Task requirements ▸
Pick out every line of the entries below where "block" occurs, and copy those lines.

(Stored items)
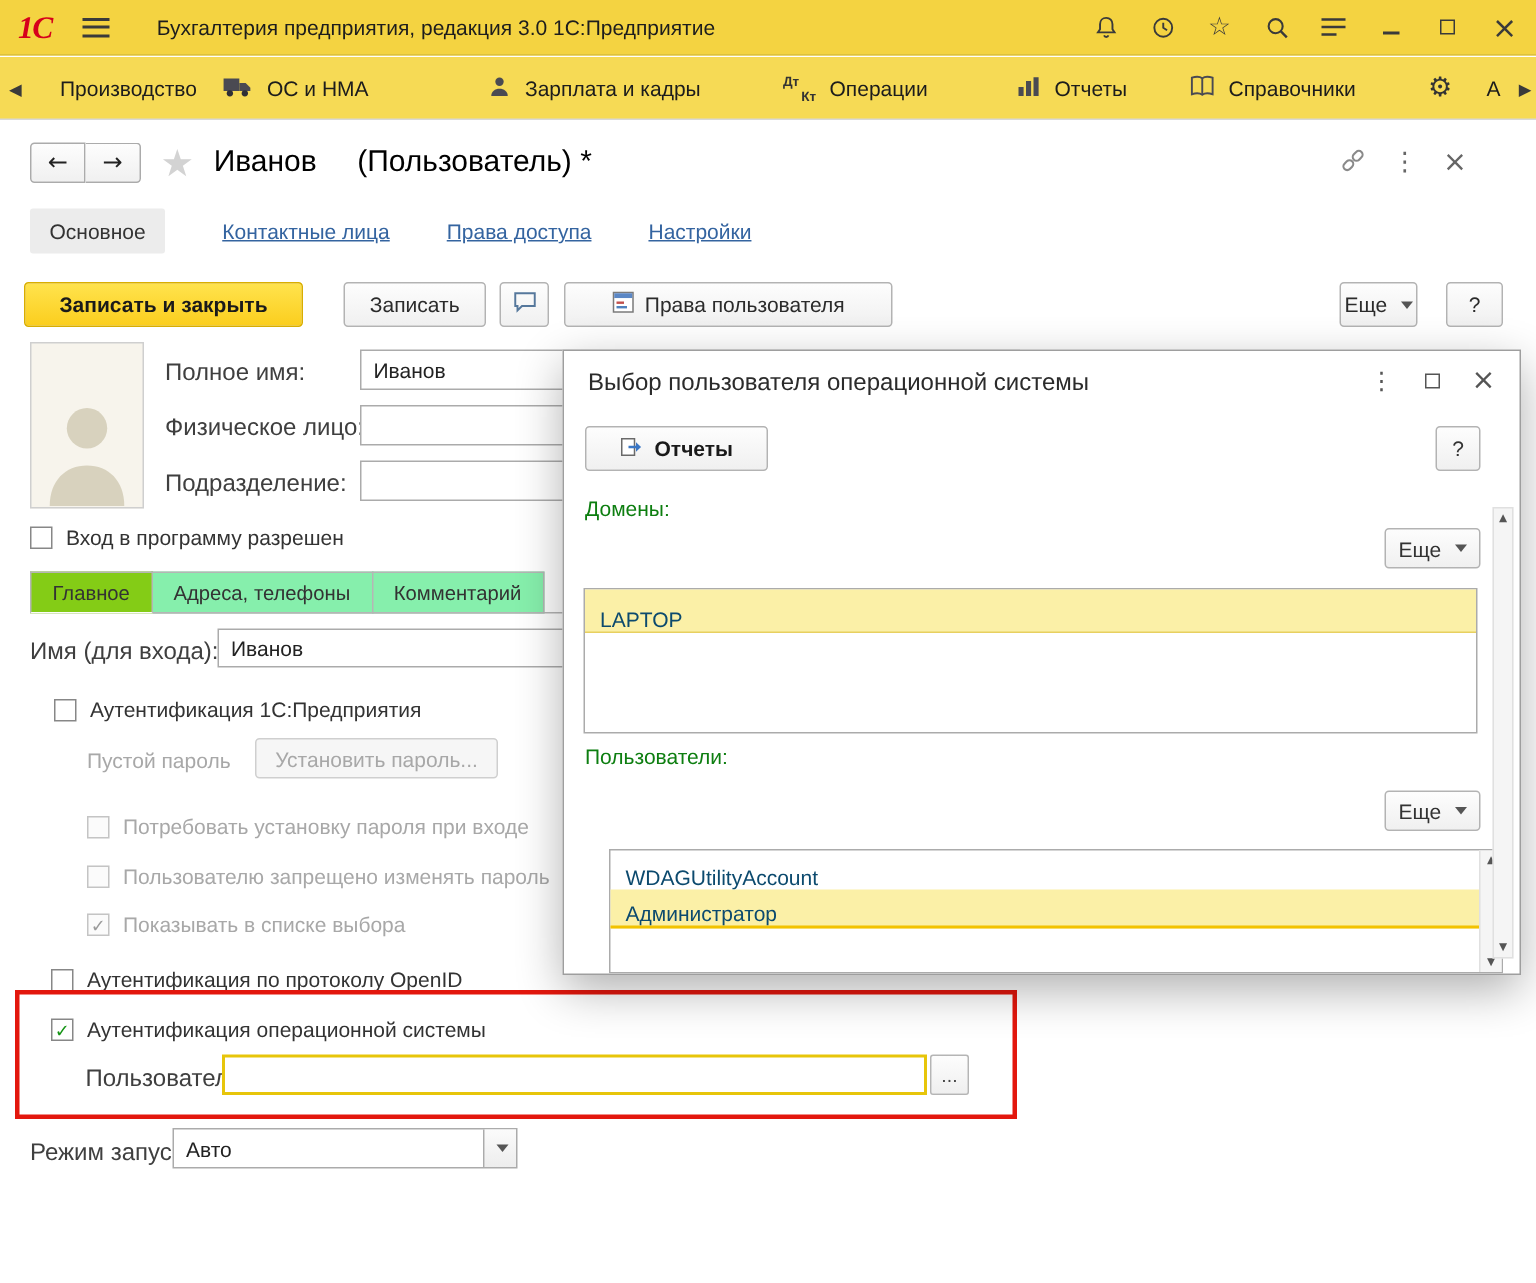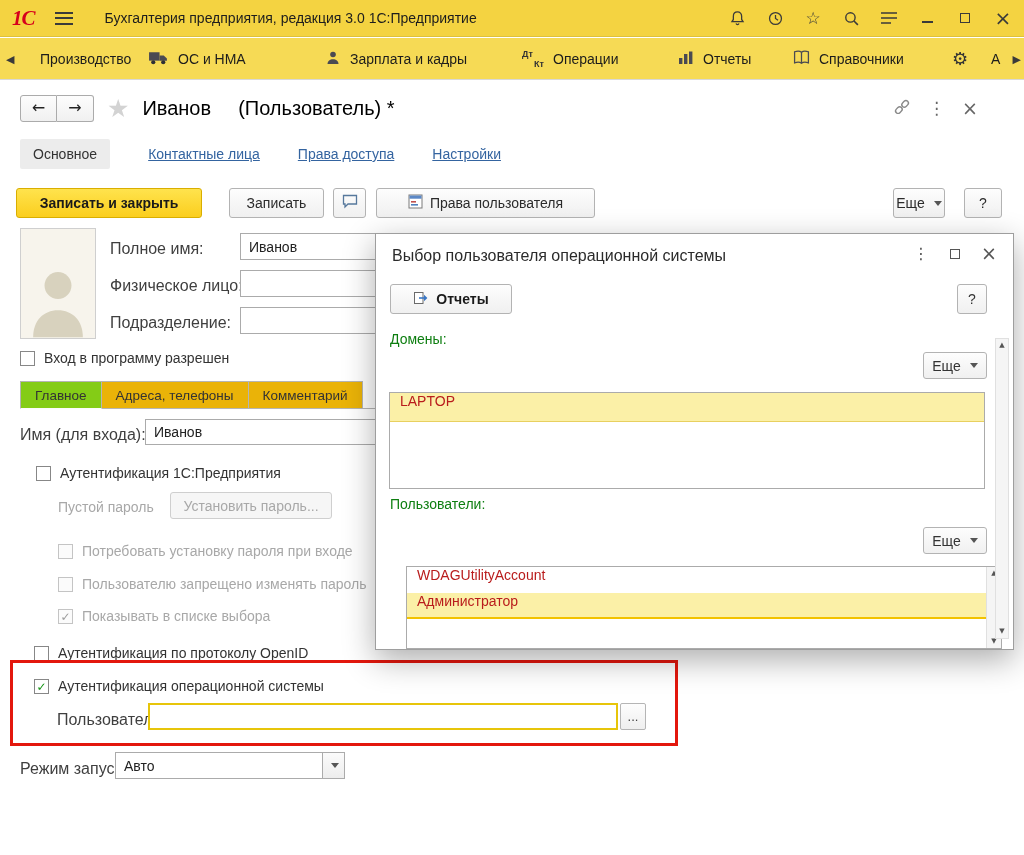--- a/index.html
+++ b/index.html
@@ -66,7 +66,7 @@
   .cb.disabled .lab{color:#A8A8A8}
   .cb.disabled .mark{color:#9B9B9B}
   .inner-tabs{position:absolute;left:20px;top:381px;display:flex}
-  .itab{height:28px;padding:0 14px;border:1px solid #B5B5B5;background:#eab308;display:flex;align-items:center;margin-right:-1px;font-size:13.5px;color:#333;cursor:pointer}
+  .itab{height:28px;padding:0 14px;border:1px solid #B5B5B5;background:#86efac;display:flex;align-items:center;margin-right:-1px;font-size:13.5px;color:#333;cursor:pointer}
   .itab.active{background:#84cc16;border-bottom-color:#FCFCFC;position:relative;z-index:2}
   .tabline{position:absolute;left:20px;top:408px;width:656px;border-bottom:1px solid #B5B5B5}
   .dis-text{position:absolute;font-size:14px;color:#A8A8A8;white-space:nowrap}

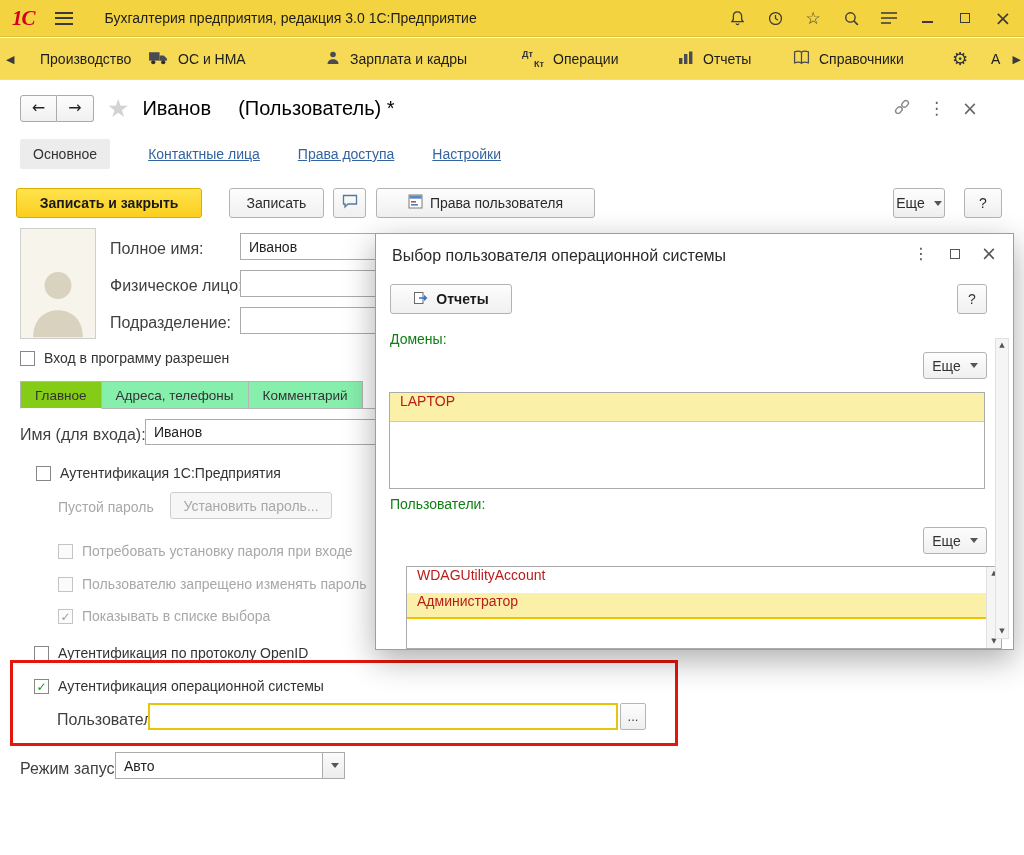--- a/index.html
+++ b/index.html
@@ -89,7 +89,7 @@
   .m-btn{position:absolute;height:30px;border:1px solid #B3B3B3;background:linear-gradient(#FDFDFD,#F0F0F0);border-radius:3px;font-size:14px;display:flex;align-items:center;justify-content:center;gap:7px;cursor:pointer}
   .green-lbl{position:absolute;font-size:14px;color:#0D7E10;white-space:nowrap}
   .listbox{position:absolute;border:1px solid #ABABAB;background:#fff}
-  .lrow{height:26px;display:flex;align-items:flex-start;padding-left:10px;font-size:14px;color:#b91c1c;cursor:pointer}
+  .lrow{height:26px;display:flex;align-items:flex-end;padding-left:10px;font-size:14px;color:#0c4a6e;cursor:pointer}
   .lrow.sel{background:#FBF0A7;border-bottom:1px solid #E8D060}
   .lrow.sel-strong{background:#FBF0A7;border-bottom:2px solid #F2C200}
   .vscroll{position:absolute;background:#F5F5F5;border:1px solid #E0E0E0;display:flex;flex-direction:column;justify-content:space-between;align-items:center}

==

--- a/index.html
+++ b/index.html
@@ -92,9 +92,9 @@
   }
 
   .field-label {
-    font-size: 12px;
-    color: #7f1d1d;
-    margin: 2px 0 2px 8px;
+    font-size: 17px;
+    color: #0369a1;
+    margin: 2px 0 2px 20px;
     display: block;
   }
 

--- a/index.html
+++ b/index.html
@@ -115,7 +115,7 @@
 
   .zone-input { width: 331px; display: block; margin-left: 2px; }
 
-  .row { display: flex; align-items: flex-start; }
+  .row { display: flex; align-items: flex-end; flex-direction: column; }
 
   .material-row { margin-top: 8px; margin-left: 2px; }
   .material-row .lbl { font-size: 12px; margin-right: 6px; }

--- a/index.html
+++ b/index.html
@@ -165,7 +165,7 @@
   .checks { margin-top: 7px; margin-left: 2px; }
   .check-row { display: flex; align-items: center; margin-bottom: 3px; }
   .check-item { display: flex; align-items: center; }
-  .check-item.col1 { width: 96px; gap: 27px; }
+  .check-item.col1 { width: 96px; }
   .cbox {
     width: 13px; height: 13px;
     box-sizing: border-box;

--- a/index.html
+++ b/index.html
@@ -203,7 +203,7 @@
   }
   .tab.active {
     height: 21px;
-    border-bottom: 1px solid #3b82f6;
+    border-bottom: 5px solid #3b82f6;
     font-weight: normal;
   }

* * *

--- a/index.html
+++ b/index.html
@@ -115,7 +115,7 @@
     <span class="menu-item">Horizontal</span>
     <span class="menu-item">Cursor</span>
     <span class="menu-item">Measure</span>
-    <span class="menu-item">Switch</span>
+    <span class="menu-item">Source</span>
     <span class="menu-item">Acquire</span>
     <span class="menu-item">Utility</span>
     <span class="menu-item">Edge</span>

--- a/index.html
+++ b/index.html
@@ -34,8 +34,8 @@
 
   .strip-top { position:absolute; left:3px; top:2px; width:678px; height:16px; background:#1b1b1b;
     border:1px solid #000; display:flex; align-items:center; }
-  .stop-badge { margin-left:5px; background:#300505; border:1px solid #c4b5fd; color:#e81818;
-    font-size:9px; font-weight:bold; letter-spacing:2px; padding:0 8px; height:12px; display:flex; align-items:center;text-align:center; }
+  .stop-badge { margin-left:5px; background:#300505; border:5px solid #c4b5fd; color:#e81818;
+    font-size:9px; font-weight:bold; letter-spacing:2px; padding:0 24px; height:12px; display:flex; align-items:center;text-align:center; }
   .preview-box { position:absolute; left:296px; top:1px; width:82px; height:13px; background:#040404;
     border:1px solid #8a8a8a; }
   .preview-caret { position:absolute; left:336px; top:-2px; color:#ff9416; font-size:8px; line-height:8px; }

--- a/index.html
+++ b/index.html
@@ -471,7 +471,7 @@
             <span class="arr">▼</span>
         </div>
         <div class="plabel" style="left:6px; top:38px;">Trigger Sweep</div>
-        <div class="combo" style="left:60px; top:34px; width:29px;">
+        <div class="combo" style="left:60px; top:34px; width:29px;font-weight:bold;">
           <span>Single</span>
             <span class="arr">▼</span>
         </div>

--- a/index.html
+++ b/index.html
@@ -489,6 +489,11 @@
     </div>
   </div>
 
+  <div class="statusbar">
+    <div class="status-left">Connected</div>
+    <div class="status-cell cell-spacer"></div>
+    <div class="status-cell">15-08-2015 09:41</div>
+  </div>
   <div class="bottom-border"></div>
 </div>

Answer below ▸
     display: block;
   .zone-input { width: 331px; display: block; margin-left: 2px; }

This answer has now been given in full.